Monika Kulińska: Moja historia nie jest może oczywista, ale za to ciekawa i mam nadzieję że inspirująca dla innych. Dołączyłam do działu HR Avivy w 1997 r. i po 12 latach zostałam dyrektorem HR, a po kolejnych siedmiu latach dołączyłam do zarządu. Moja praca nigdy nie była nudna czy szablonowa, ciągle działo się coś nowego, a ja uwielbiam pracę z ludźmi i dla ludzi, więc z dużą chęcią i zaangażowaniem włączyłam się w prace nad rozwojem naszej sieci agencyjnej. Dzięki temu zyskałam szansę, aby po połączeniu spółek Aviva z Allianz Polska wziąć pod swoje skrzydła cały ten obszar i objąć stanowisko dyrektora odpowiedzialnego za Pion Sprzedaży w spółce życiowej.
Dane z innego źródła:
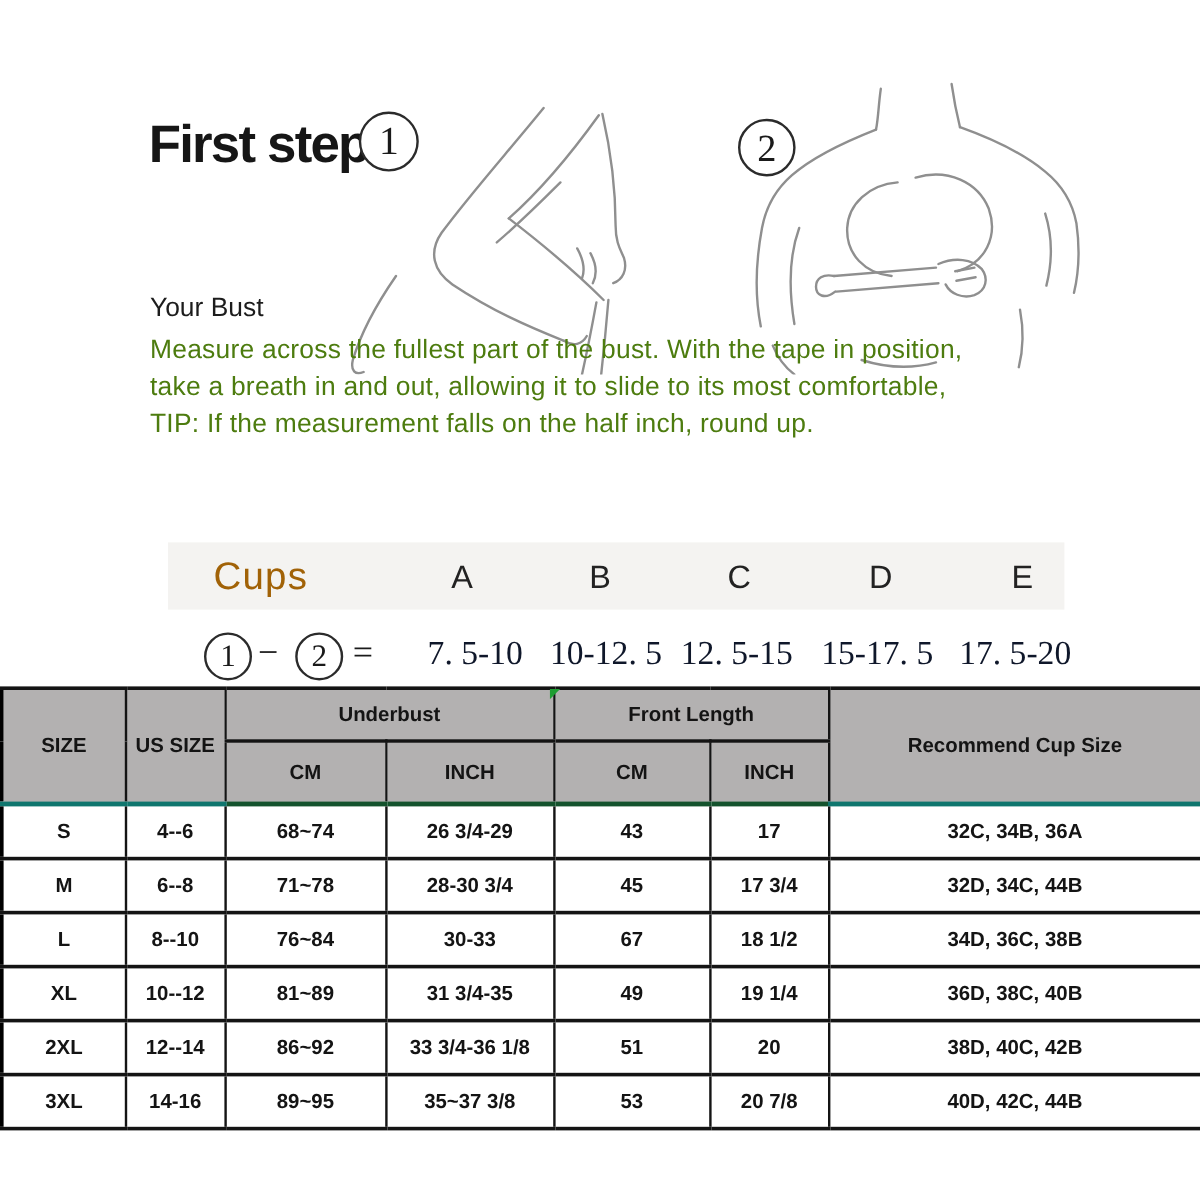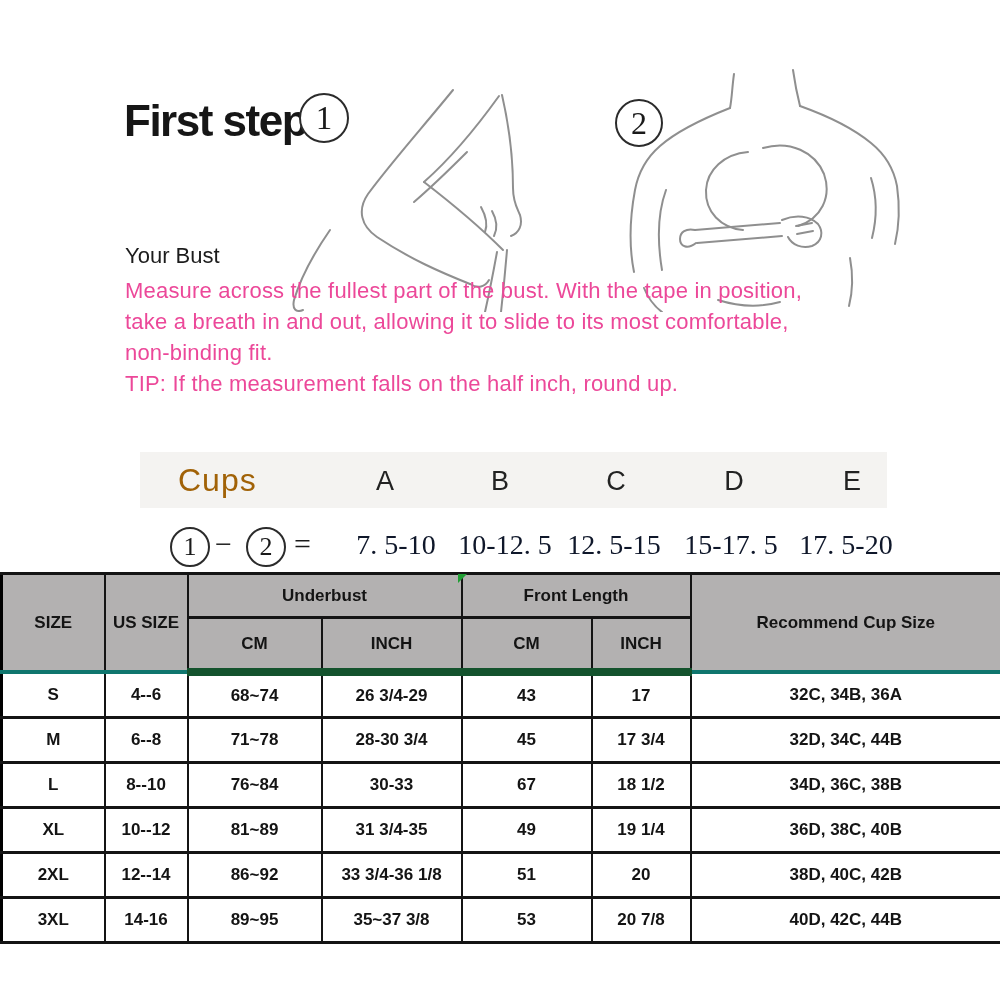--- a/index.html
+++ b/index.html
@@ -11,21 +11,21 @@
               letter-spacing:-1.5px;color:#161616;}
   .circled{position:absolute;border:2.5px solid #2b2b2b;border-radius:50%;
            display:flex;align-items:center;justify-content:center;
            font-family:"Liberation Serif",serif;color:#1a1a1a;background:#fff;}
   .circled.big1{left:299px;top:93px;width:46px;height:46px;font-size:33px;}
   .circled.big2{left:615px;top:99px;width:44px;height:44px;font-size:32px;}
   .figure-svg{position:absolute;}
   .fig1{left:270px;top:62px;}
   .fig2{left:600px;top:62px;}
   .subtitle{position:absolute;left:125px;top:243px;font-size:22px;color:#1c1c1c;}
-  .para{position:absolute;left:125px;top:275px;font-size:22px;line-height:31px;color:#ec4899;
+  .para{position:absolute;left:125px;top:275px;font-size:22px;line-height:31px;color:#4d7c0f;
         letter-spacing:0.2px;}
 
   
   .cups-band{position:absolute;left:140px;top:452px;width:747px;height:56px;background:#f4f3f1;}
   .cups-label{position:absolute;left:38px;top:10px;font-size:32px;color:#a16207;letter-spacing:1px;}
   .cup-letter{position:absolute;top:14px;transform:translateX(-50%);font-size:27px;color:#222;}
   .equation{position:absolute;left:0;top:521px;width:1000px;height:48px;
             font-family:"Liberation Serif",serif;}
   .circled.small1,.circled.small2{width:36px;height:36px;top:6px;font-size:26px;border-width:2px;}
   .circled.small1{left:170px;}
@@ -38,21 +38,21 @@
 
   
   .size-table{position:absolute;left:0;top:572px;width:1000px;border-collapse:collapse;
               table-layout:fixed;border:3px solid #000;}
   .size-table th,.size-table td{border:2px solid #141414;border-top-width:3px;border-bottom-width:3px;
               text-align:center;vertical-align:middle;font-weight:bold;font-size:17px;
               color:#141414;padding:0;overflow:hidden;}
   .size-table thead th{background:#b3b1b1;}
   .size-table thead tr.r1 th{height:41px;}
   .size-table thead tr.r2 th{height:49px;}
-  .size-table thead tr.r2 th{border-bottom:8px solid #14532d;margin-left:10px;}
+  .size-table thead tr.r2 th{border-bottom:4px solid #14532d;margin-left:10px;}
   .size-table thead th[rowspan]{border-bottom:4px solid #0f766e;}
   .size-table tbody tr{height:45px;}
   .corner-marker{position:absolute;left:458px;top:574px;width:9px;height:9px;
                  background:#1f9e33;clip-path:polygon(0 0,100% 0,0 100%);}
 
   
   .note{position:absolute;left:0;top:944px;width:1000px;text-align:center;
         font-family:"Liberation Serif",serif;font-weight:700;font-size:24px;color:#303030;
         letter-spacing:0.3px;}
 </style>
@@ -96,21 +96,20 @@
     <path d="M 197 172 L 213 169"></path>
     <path d="M 118 238 C 140 245 162 245 180 240"></path>
     <path d="M 250 196 C 253 212 253 228 249 244"></path>
     <path d="M 44 226 C 48 236 54 244 62 250"></path>
   </svg>
 
   <div class="subtitle">Your Bust</div>
   <div class="para">
     <div>Measure across the fullest part of the bust. With the tape in position,</div>
     <div>take a breath in and out, allowing it to slide to its most comfortable,</div>
-    <div>non-binding fit.</div>
     <div>TIP: If the measurement falls on the half inch, round up.</div>
   </div>
 
   <div class="cups-band">
     <span class="cups-label">Cups</span>
     <span class="cup-letter" style="left:245px">A</span>
     <span class="cup-letter" style="left:360px">B</span>
     <span class="cup-letter" style="left:476px">C</span>
     <span class="cup-letter" style="left:594px">D</span>
     <span class="cup-letter" style="left:712px">E</span>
To duże wyzwanie i bardzo się cieszę, że mogę się z nim mierzyć.

Można powiedzieć, że grunt to konsekwencja w działaniu i podejmowanie wyzwań. Powiedz mi proszę jako bardzo doświadczony pracownik działu HR, co jest ważne dla ludzi, jak zachęcałaś ich do pracy?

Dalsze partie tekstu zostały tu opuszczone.